Loudoun100 Relaunches to Tell Locals’ Stories Through Videos

Loudoun100, the 2017 event that celebrated some of the county’s everyday heroes, is back—but with a twist.

Aliyah Dastour, owner of headshot and videography company Alimond Studio in Leesburg, created the program last year that recognized 100 local people—business owners, nonprofit leaders, parents, teachers, and even a couple of kids. She received 600 nominations over a 12-week period and, with the help of a committee, painstakingly narrowed them down to 100. Those chosen were featured in a hardcover-bound book and video, and recognized at a special event last September.

Dastour said the event, and the idea of recognizing locals who don’t typically make headlines, was a hit. The tough part was leaving so many stories untold.

“There were so many great people nominated, I want to bring more of these stories into the community,” she said. “The goal is to connect Loudoun through conversation and tell stories through our camera lens.”

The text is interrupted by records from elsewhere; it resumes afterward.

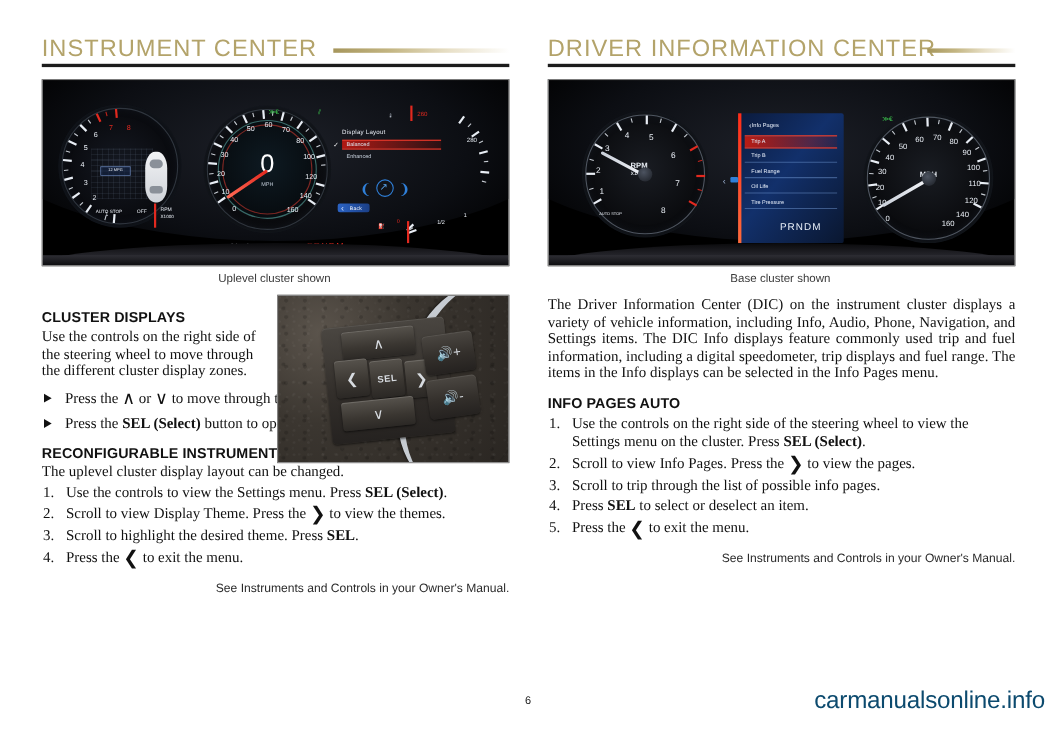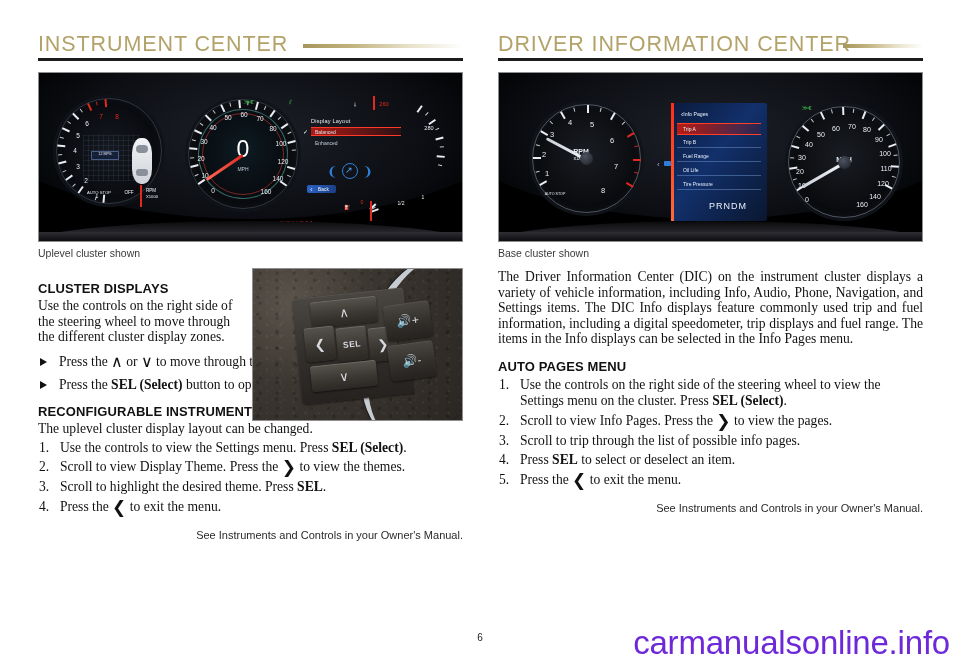--- a/index.html
+++ b/index.html
@@ -196,7 +196,7 @@
     font-family: "Liberation Sans", sans-serif;
     font-size: 10.5px;
     color: #3a3a3a;
-    text-align: left;
+    text-align: center;
     margin-top: 5px;
     padding-right: 2px;
   }

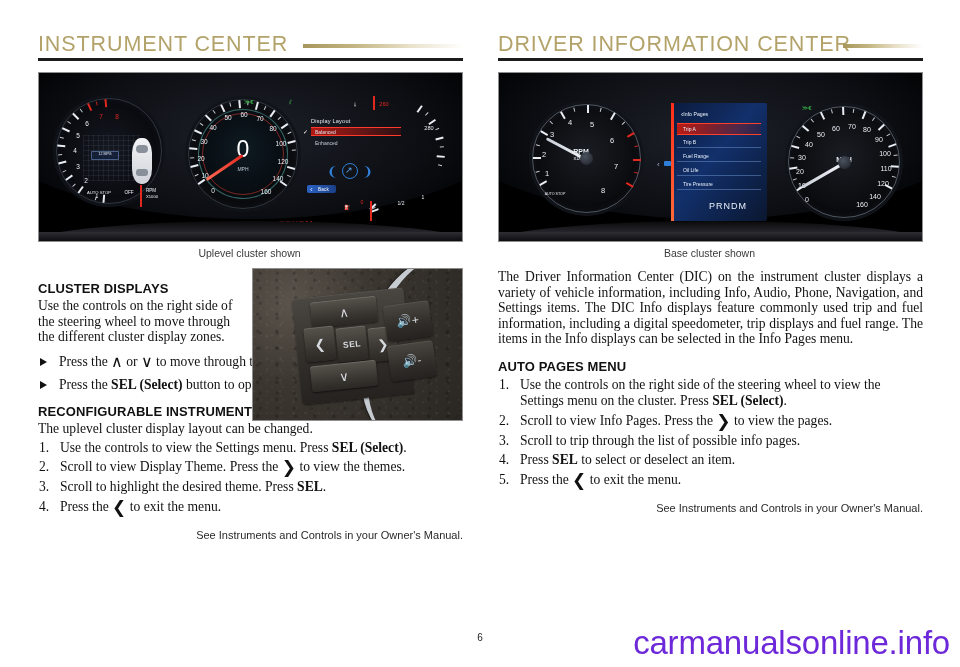--- a/index.html
+++ b/index.html
@@ -687,7 +687,7 @@
 
     <div class="para" style="margin-top:10px; text-align:justify;">The Driver Information Center (DIC) on the instrument cluster displays a variety of vehicle information, including Info, Audio, Phone, Navigation, and Settings items. The DIC Info displays feature commonly used trip and fuel information, including a digital speedometer, trip displays and fuel range. The items in the Info displays can be selected in the Info Pages menu.</div>
 
-    <div class="h3" style="margin-top:12px;">AUTO PAGES MENU</div>
+    <div class="h3" style="margin-top:12px;">INFO PAGES AUTO</div>
 
     <ol class="steps">
       <li>Use the controls on the right side of the steering wheel to view the Settings menu on the cluster. Press <b>SEL (Select)</b>.</li>

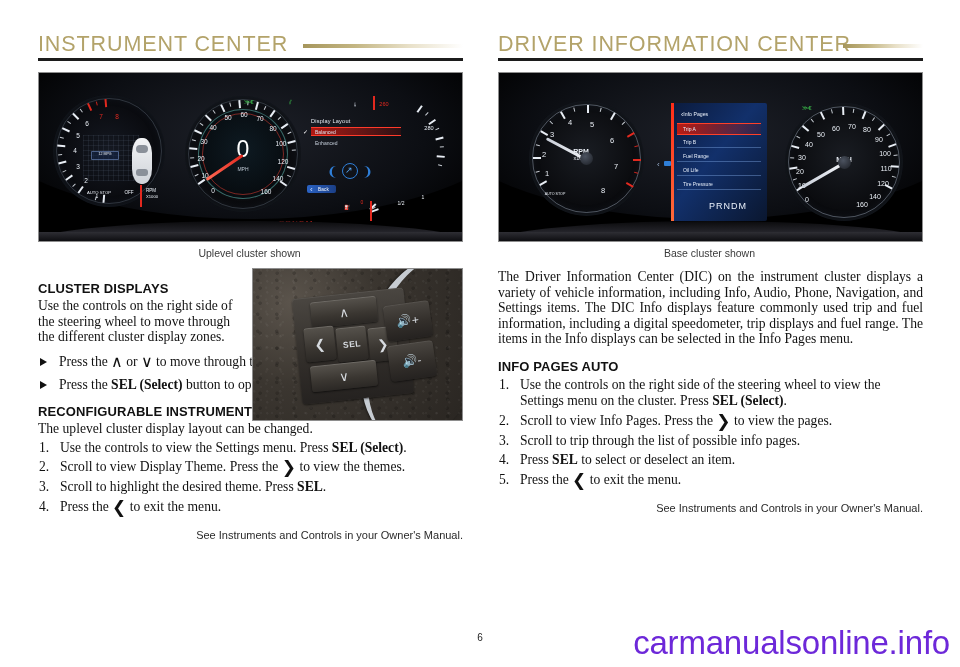--- a/index.html
+++ b/index.html
@@ -342,8 +342,8 @@
     position: absolute;
     right: 10px; top: 624px;
     font-family: "Liberation Sans", sans-serif;
-    font-size: 33px;
-    color: #6d28d9;
+    font-size: 22px;
+    color: #0c4a6e;
     letter-spacing: -0.2px;
   }
 </style>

Her company is shooting, editing and releasing a video every week on the Loudoun100 Facebook page that tells stories of everyday Loudouners. The first episode features Donald Virts, whose hydroponic farm in Purcellville is blazing new trails in the agriculture industry. His dream is to one day see hydroponic greenhouses atop Loudoun’s data centers.

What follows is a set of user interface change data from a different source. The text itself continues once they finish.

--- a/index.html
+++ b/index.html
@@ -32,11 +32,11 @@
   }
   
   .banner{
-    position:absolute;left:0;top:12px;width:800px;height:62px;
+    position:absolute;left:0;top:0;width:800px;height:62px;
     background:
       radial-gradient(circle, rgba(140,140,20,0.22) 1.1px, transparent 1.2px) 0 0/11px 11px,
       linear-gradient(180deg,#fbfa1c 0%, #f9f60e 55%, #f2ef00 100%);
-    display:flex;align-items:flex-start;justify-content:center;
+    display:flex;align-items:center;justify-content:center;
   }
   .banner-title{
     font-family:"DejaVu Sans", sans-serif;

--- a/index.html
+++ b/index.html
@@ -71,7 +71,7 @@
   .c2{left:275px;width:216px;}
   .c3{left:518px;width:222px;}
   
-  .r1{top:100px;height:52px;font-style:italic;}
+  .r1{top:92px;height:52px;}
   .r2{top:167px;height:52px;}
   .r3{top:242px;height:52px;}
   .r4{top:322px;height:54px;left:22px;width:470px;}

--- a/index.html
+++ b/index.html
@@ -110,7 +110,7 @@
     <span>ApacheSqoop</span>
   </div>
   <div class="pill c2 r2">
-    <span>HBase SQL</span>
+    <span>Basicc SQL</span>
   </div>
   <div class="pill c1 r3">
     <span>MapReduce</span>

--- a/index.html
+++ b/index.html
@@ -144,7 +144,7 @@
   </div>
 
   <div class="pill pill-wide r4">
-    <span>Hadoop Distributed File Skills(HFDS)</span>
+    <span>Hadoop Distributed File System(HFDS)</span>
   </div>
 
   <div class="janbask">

The second episode, released last week, tells the story of Katie Fallon, founder of equine therapy farm Bridle Paths. She’s on a mission to help each client reach their personal goals, with the help of a team of horses. “It’s become one of the most rewarding things I can ever imagine,” Fallon says in the video. “I think the big message would be that you are enough exactly as you are.”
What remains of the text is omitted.